The Cost of Nonlocality: A Dynamical Performance Equation of Energy-Entanglement-Complexity
HongZheng Liu, YiNuo Tian, Zhiyue Wu

TL;DR
This paper introduces an energy-entanglement performance equation that quantifies the physical cost of generating non-local entanglement, linking theoretical bounds with experimental observables and revealing a fundamental performance trade-off.
Contribution
It unifies quantum speed limits and Lieb-Robinson bounds into a new framework that measures the cost of entanglement generation and identifies performance bottlenecks.
Findings
Establishes a measurable proxy for complexity in quantum systems.
Defines a performance frontier constrained by theoretical bounds.

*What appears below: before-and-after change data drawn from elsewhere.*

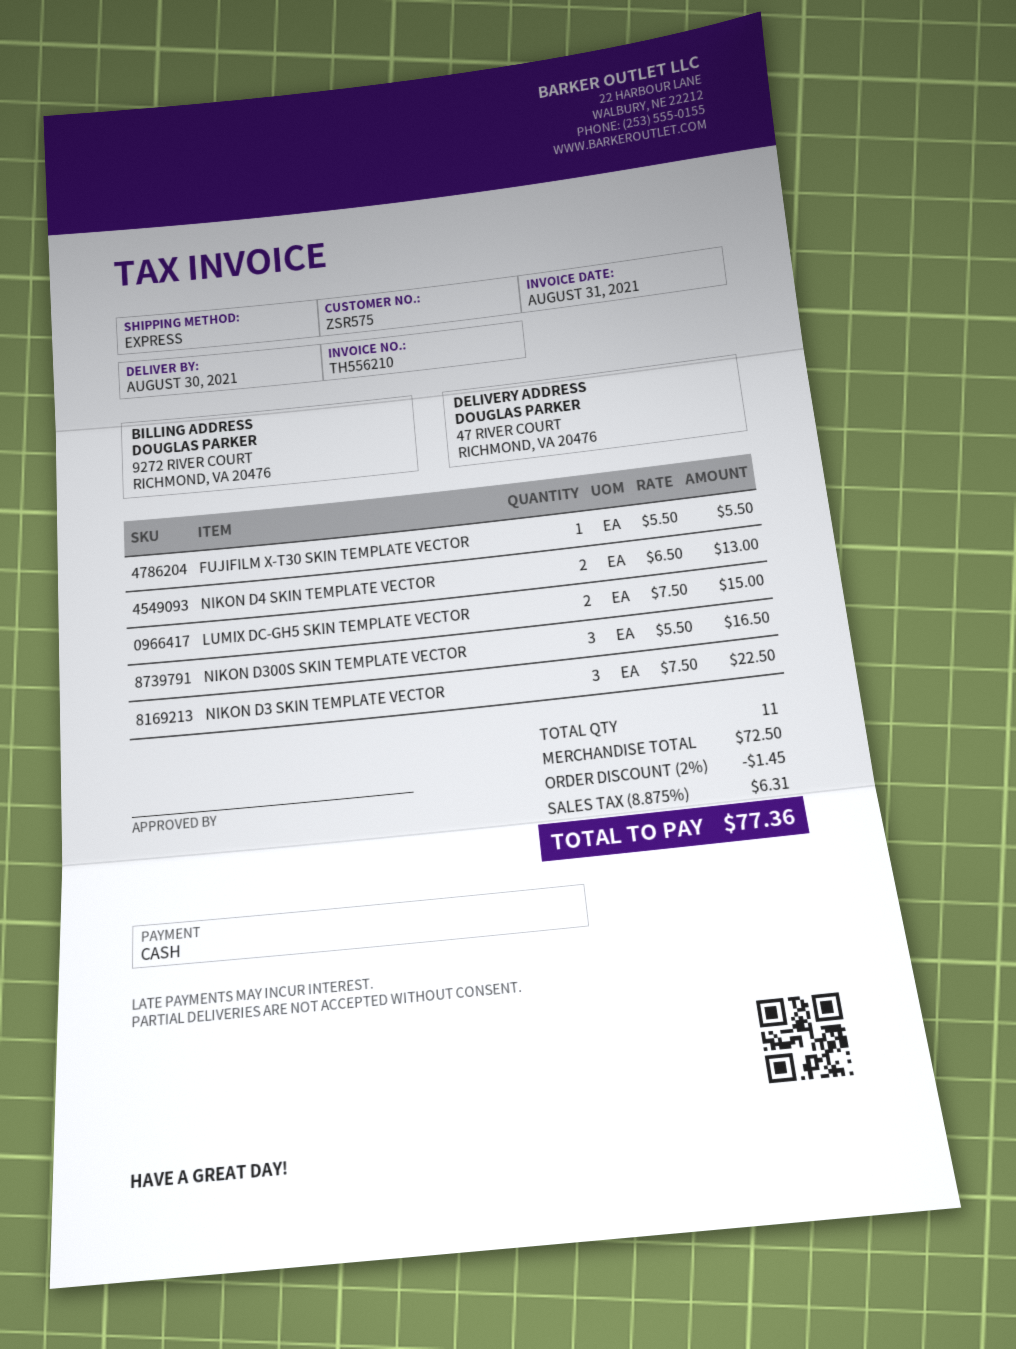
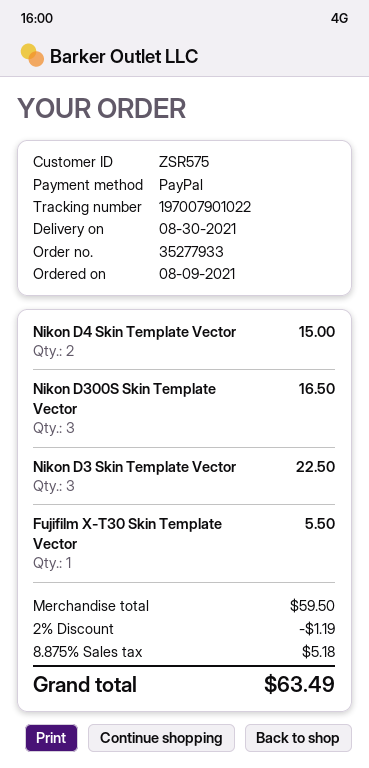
payment method: cash -> PayPal
NIKON D4 SKIN TEMPLATE VECTOR: 2 for 13.00 -> 2 for 15.00
LUMIX DC-GH5 SKIN TEMPLATE VECTOR: 2 for 15.00 -> none
subtotal: 72.50 -> 59.50
discount: 2% = 1.45 -> 2% = 1.19
tax: 8.875% = 6.31 -> 8.875% = 5.18
total: 77.36 -> 63.49

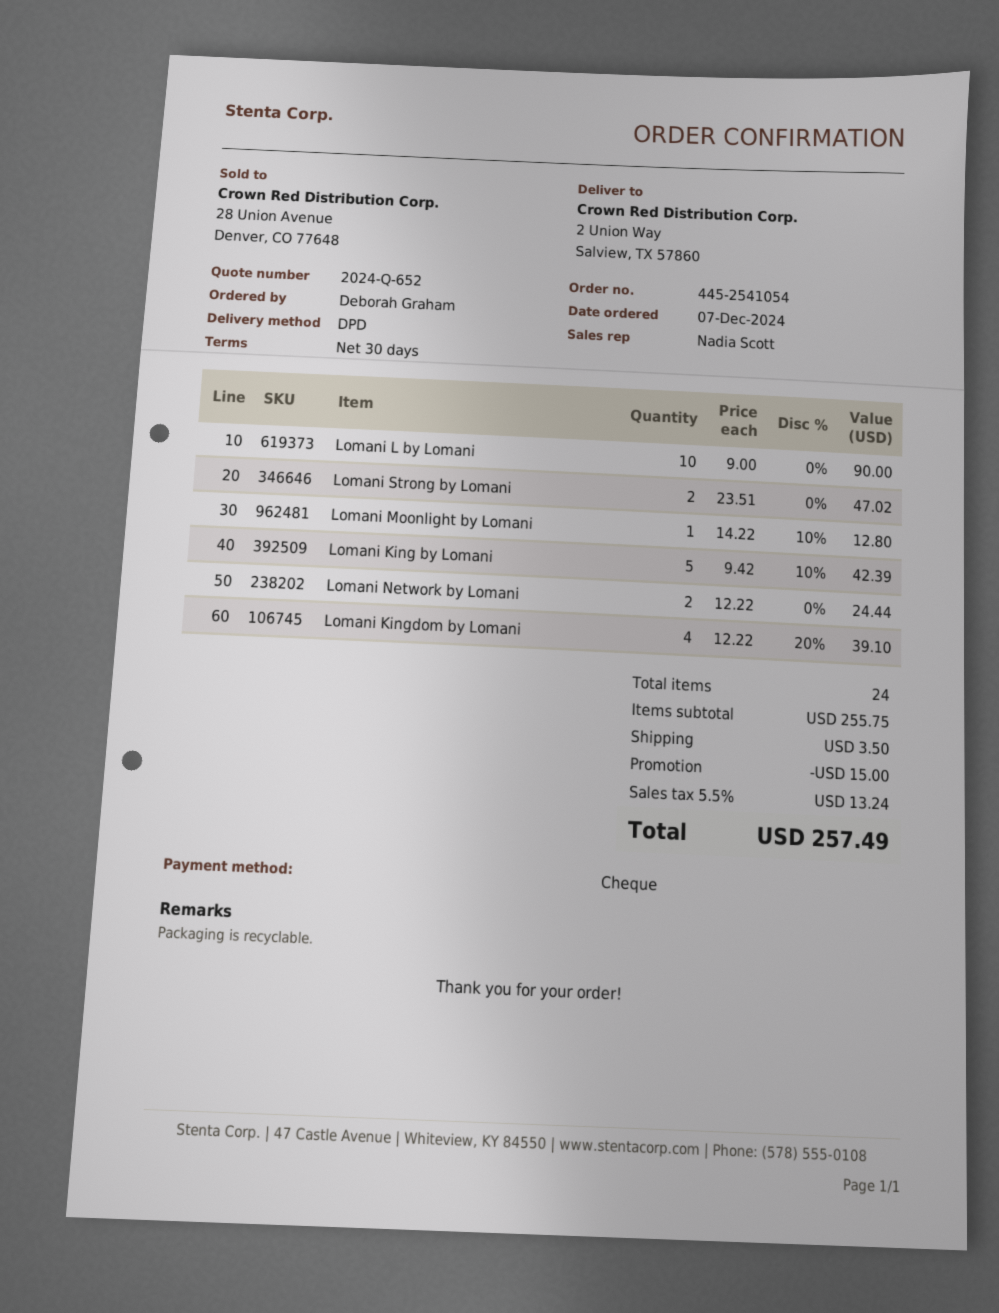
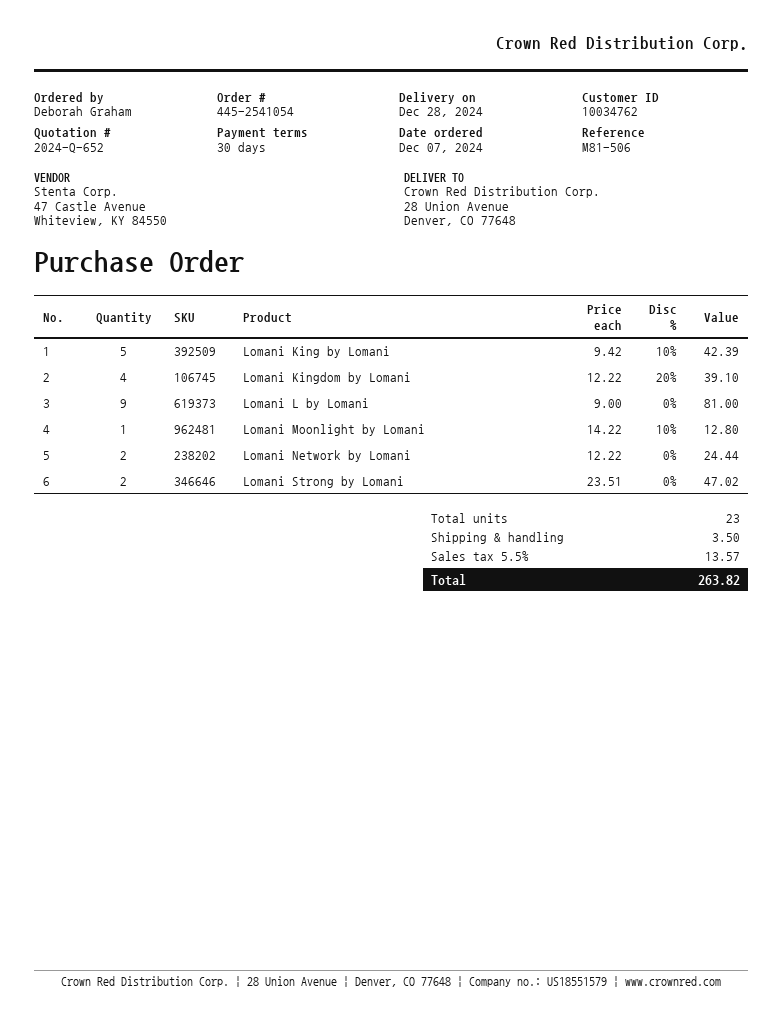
ship to: 2 Union Way, Salview, TX 57860 -> 28 Union Avenue, Denver, CO 77648
Lomani L by Lomani: 10 x 9.00 = 90.00 -> 9 x 9.00 = 81.00
total quantity: 24 -> 23
discount: 15.00 -> none
tax: 5.5% = 13.24 -> 5.5% = 13.57
total: 257.49 -> 263.82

Provides a diagnostic tool for optimizing entanglement generation processes.
Abstract
This work aims to quantify the physical cost of generating non-local entanglement in systems governed by local interactions. By unifying the quantum speed limit and Lieb-Robinson bounds, we establish an "energy-entanglement performance equation." This framework connects theoretical computational complexity with experimental observables by introducing a measurable proxy for complexity, thereby revealing a performance trade-off among the "energy variance-entanglement product," the strength of local interactions, and dynamical efficiency. Our work not only defines a "performance frontier"-constrained by theoretical bounds and amenable to experimental benchmarking-but also provides a novel diagnostic tool for identifying the performance bottlenecks of a process.